Cookin’ (Prestige, 1957)
My first conscious encounter with jazz came through two records: John Coltrane’s Blue Train and Miles Davis’s Ballads & Blues . These two CDs were part of a magazine collection sold at newsstands, for a reasonable price. The Ballads & Blues compilation brings together tracks from different sessions and, while not especially coherent, its warm sound and velvety ballads still fascinate me. I gradually explored Miles’ discography and eventually arrived at the records Cookin’, Relaxin’, Steamin’, Workin ’. Of these, Cookin’ grabbed my attention the most. The sleeve design, simple and perfect. Just four tracks: opener “My Funny Valentine”, eternally beautiful, here made even more so by the sharp-edged trumpet; “Blues by Five”, which bluesy piano won me over on first listen and opened the way for the trumpet, which seemed to enter timidly before fully asserting itself; “Airegin”, with its supersonic rhythm and the horns in unison; “Tune Up / When Lights Are Low”: after the drums came in, the uplifting momentum of the tune swept me away. The sequence, flawless, stayed on repeat for a very long time.
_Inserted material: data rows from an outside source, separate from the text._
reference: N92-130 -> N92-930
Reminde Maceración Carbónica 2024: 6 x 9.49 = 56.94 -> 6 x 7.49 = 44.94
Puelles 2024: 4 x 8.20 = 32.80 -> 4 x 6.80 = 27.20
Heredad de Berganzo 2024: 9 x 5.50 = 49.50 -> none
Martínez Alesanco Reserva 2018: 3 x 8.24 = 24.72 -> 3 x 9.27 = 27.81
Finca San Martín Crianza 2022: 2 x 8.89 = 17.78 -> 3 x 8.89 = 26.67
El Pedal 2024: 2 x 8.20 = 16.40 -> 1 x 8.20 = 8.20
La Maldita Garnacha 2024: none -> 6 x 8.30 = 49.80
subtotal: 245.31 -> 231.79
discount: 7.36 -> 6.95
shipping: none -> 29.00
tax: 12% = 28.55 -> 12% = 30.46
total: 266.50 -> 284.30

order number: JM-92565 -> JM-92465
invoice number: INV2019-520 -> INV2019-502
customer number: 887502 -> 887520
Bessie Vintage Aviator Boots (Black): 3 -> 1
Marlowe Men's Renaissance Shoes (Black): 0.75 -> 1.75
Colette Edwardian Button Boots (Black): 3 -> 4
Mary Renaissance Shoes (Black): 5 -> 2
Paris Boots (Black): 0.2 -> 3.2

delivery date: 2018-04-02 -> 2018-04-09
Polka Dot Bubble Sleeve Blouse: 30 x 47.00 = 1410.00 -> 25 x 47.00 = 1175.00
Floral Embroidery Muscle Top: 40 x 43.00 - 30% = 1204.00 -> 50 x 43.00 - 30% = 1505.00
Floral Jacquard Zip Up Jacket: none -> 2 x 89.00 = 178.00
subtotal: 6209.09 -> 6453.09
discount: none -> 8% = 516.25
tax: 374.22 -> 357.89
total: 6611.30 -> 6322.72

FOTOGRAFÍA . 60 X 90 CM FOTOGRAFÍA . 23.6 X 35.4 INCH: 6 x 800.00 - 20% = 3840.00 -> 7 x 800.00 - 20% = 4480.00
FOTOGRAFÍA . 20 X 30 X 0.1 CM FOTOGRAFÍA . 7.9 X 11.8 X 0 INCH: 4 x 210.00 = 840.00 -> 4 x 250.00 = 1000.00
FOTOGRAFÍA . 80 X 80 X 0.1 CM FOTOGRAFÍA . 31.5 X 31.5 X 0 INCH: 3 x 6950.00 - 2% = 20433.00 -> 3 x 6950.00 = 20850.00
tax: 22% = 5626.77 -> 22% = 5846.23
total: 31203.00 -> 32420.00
In a Silent Way (Columbia, 1969)
Later, I reached the electric phase. Like everyone else, I became fascinated by almost everything from Bitches Brew onwards, notably the albums On the Corner and Jack Johnson. But the one that impacted me the most was In a Silent Way. First of all, the stellar line-up: Wayne Shorter, John McLaughlin, Herbie Hancock, Chick Corea, Joe Zawinul, Dave Holland, Tony Williams. Everything sounded new and different. The overlapping keyboards, the drifting sounds. In its atmospheric character, I could feel the musicians searching. I could hear the exploration, the discovery, the musicians locking into a perfect groove on “It’s About That Time”. The trumpet, soaring above everything else, expansive and radiant. On first listen, Teo Macero’s cut-and-splice editing sounded somewhat strange, but the album quickly became an all-time favorite. Our connection to music passes through emotional territory, and these records belong to that landscape.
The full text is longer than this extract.